Would you please check my answer to make sure I did it right?
Bus travel, a bus company finds that monthly costs for one particular year were given by C(t) = 100 + t^2 dollars after t months. After t months the company had P(t) =1000 +t^2 passengers per month. How fast is its cost per passenger changing after 6 months?
I did c and p prime
C'(t) = 2t
P'(t) = 2t
then i put it into the quotient form
(2t) (1000+ t^2) - (100 + t^2) (2t)/(1000 + t^2)^2
the answer i got was 0.010786021
Please tell me if this is not right. Thank you!

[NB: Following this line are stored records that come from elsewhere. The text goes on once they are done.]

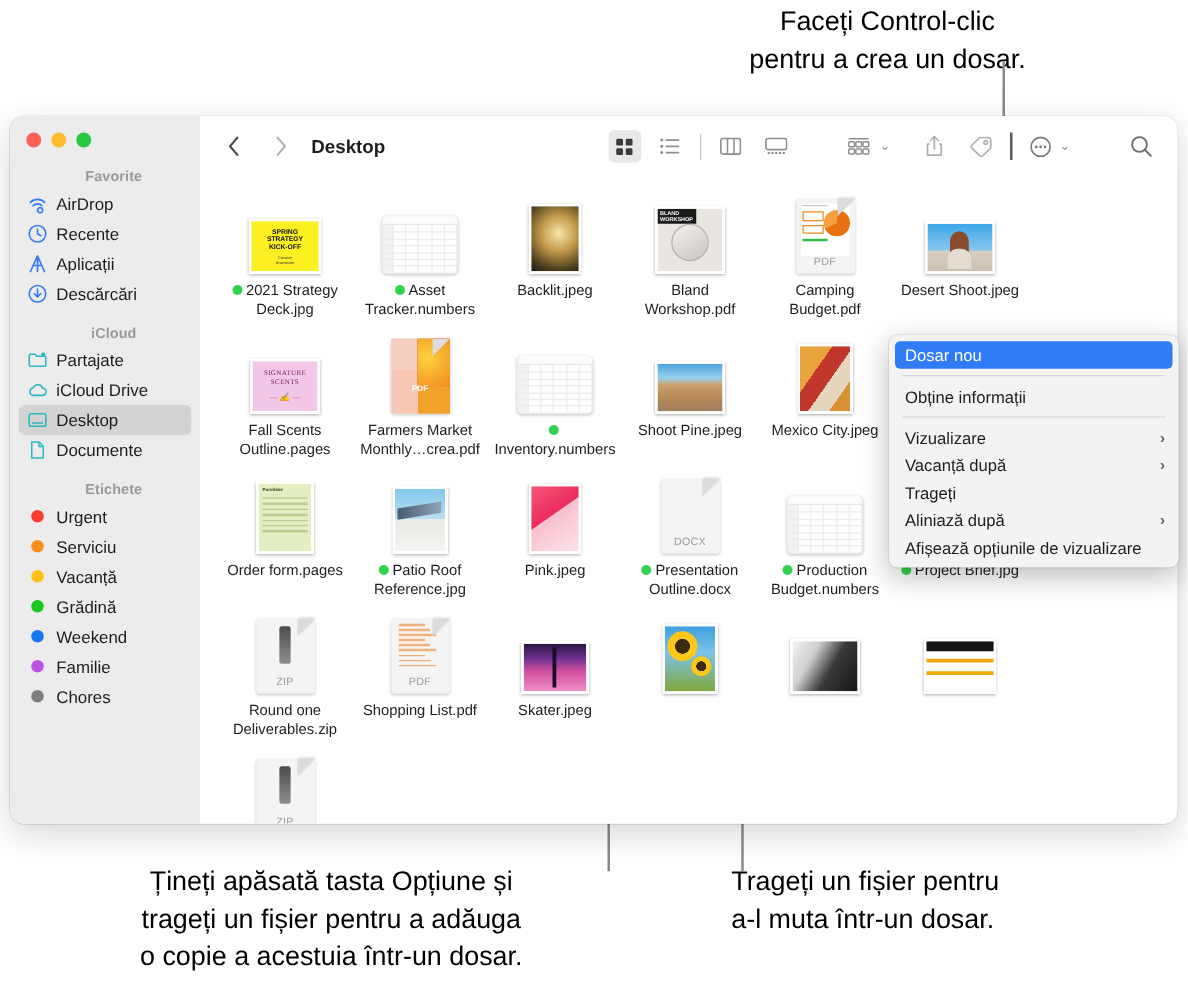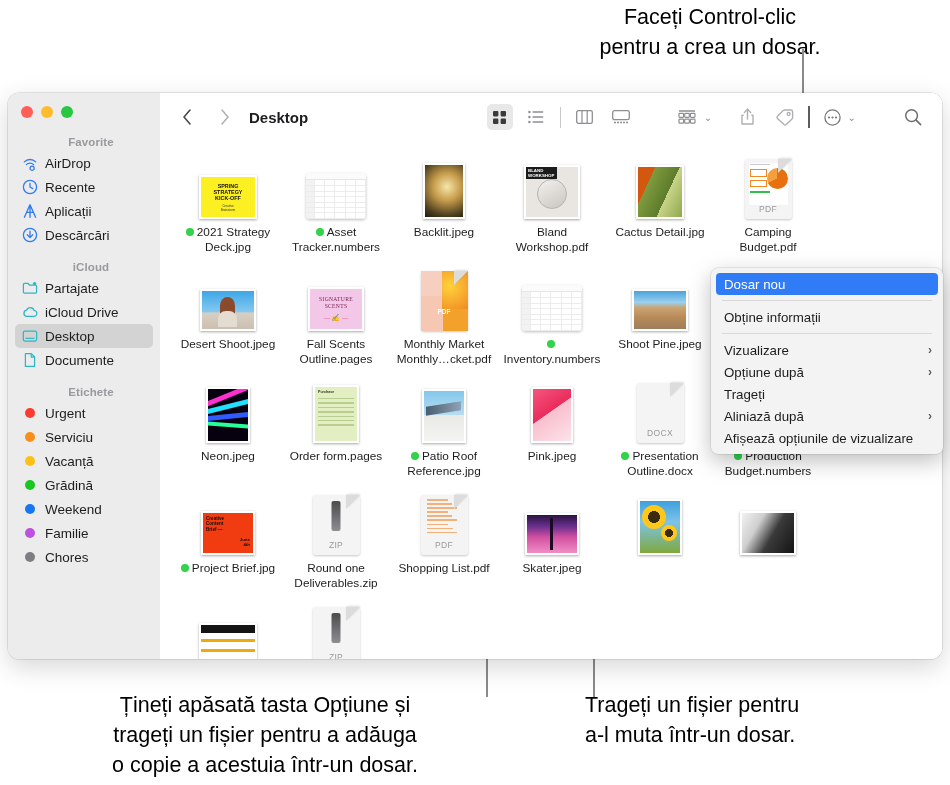--- a/index.html
+++ b/index.html
@@ -458,14 +458,6 @@
                 </div>
               </div>
               <div class="fname"><span>Bland Workshop.pdf</span></div>
-            </div>
-            <div class="cell">
-              <div class="thumb-box">
-                <div class="photo" style="width:48px;height:54px;overflow:hidden;">
-                  <div style="width:100%;height:100%;background:linear-gradient(115deg,#d2580f 0%,#d2580f 26%,#7f9b3e 26%,#5d7c2c 62%,#c9d48a 62%,#8fa84b 100%);"></div>
-                </div>
-              </div>
-              <div class="fname"><span>Cactus Detail.jpg</span></div>
             </div>
             <div class="cell">
               <div class="thumb-box">

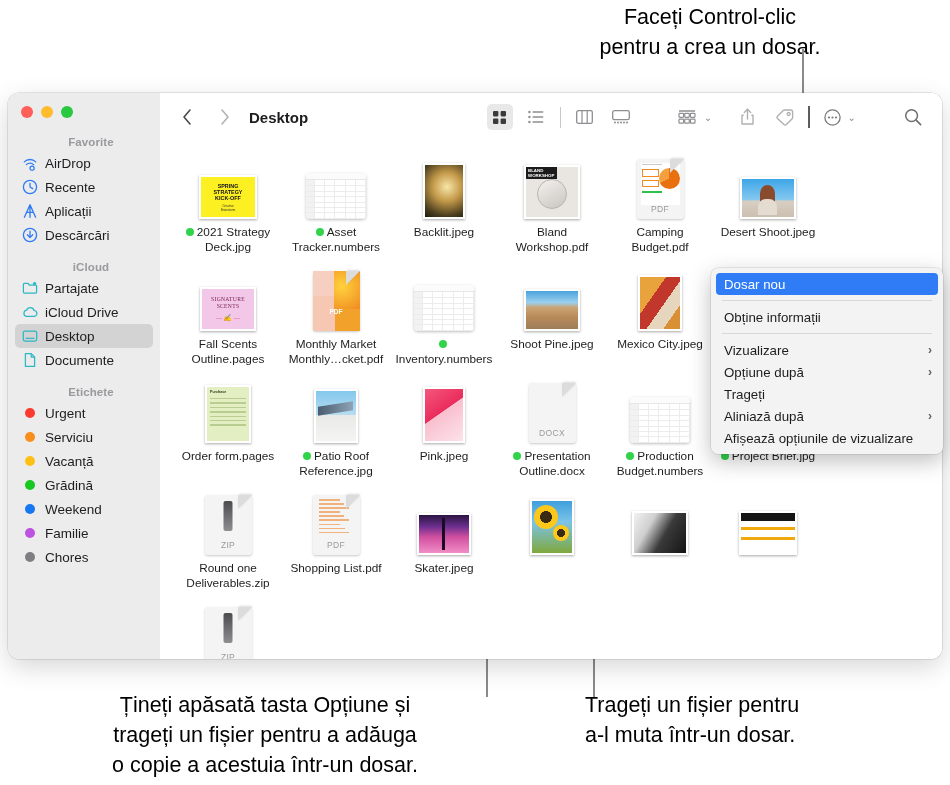--- a/index.html
+++ b/index.html
@@ -506,7 +506,7 @@
                   <div class="page-ext"></div>
                 </div>
               </div>
-              <div class="fname"><span>Monthly Market Monthly…cket.pdf</span></div>
+              <div class="fname"><span>Farmers Market Monthly…crea.pdf</span></div>
             </div>
             <div class="cell">
               <div class="thumb-box">

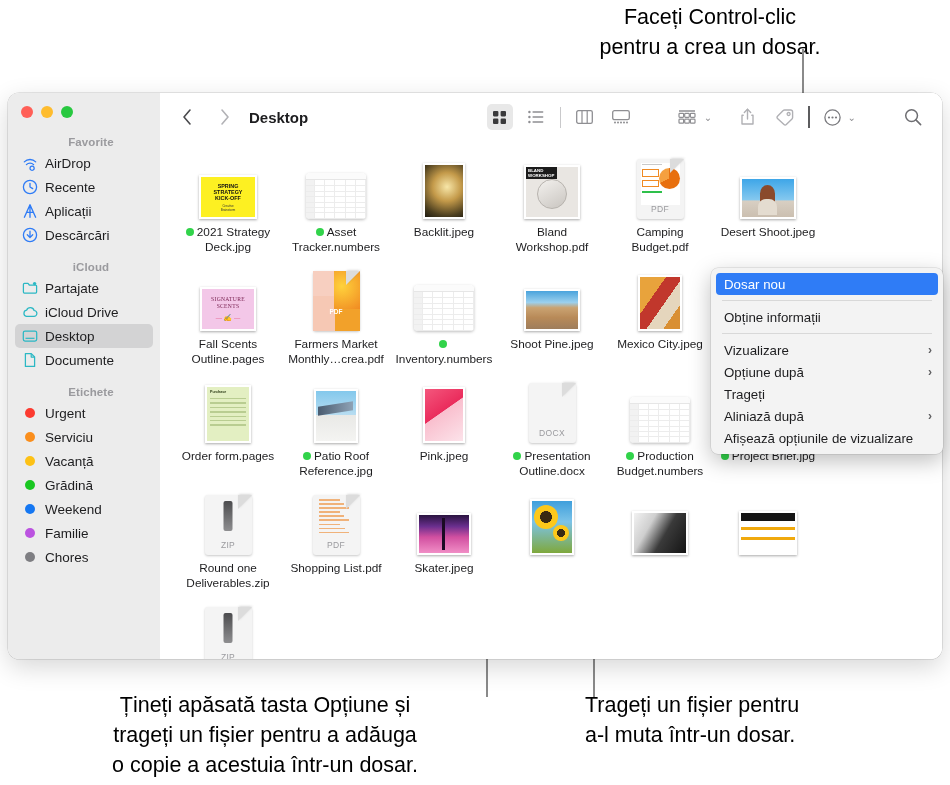--- a/index.html
+++ b/index.html
@@ -740,7 +740,7 @@
         <span class="arrow">›</span>
       </div>
       <div class="mi">
-        <span>Opțiune după</span>
+        <span>Vacanță după</span>
         <span class="arrow">›</span>
       </div>
       <div class="mi">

Since both C and P are monthly amounts, I will assume we are looking for the monthly cost per passenger. That would, of course, be
C/P = (100+t^2)/(1000+t^2)
As you say, (C/P)' = 1800t/(1000+t^2)^2
So, at t=6, (C/P)' = 0.01006246
Close, but I wonder what happened down in the details.
To find how fast the cost per passenger is changing after 6 months, we can use the derivative of the cost function with respect to time (t) divided by the derivative of the passenger function with respect to time (t).
Let's go through the solution step by step to check if your answer is correct:
1. The given functions are:
C(t) = 100 + t^2 (cost per month in dollars)
P(t) = 1000 + t^2 (passengers per month)
2. Take the derivatives of the functions:
C'(t) = 2t
P'(t) = 2t
It seems like you have correctly calculated the derivatives.
3. Set up the quotient:
C'(t) / P'(t) = (2t) / (1000 + t^2)
You have correctly set up the quotient.
4. Substitute t = 6 months (since we want to find the rate after 6 months):
C'(6) / P'(6) = (2 * 6) / (1000 + 6^2)
= 12 / (1000 + 36)
= 12 / 1036
≈ 0.01158 (rounded to five decimal places)
It seems like your answer is slightly different from the correct answer. The correct answer should be approximately 0.01158, not 0.01078.
So, the cost per passenger is changing at a rate of approximately 0.01158 dollars per passenger per month after 6 months.
Please note that the rate is given in a unit of dollars per passenger per month.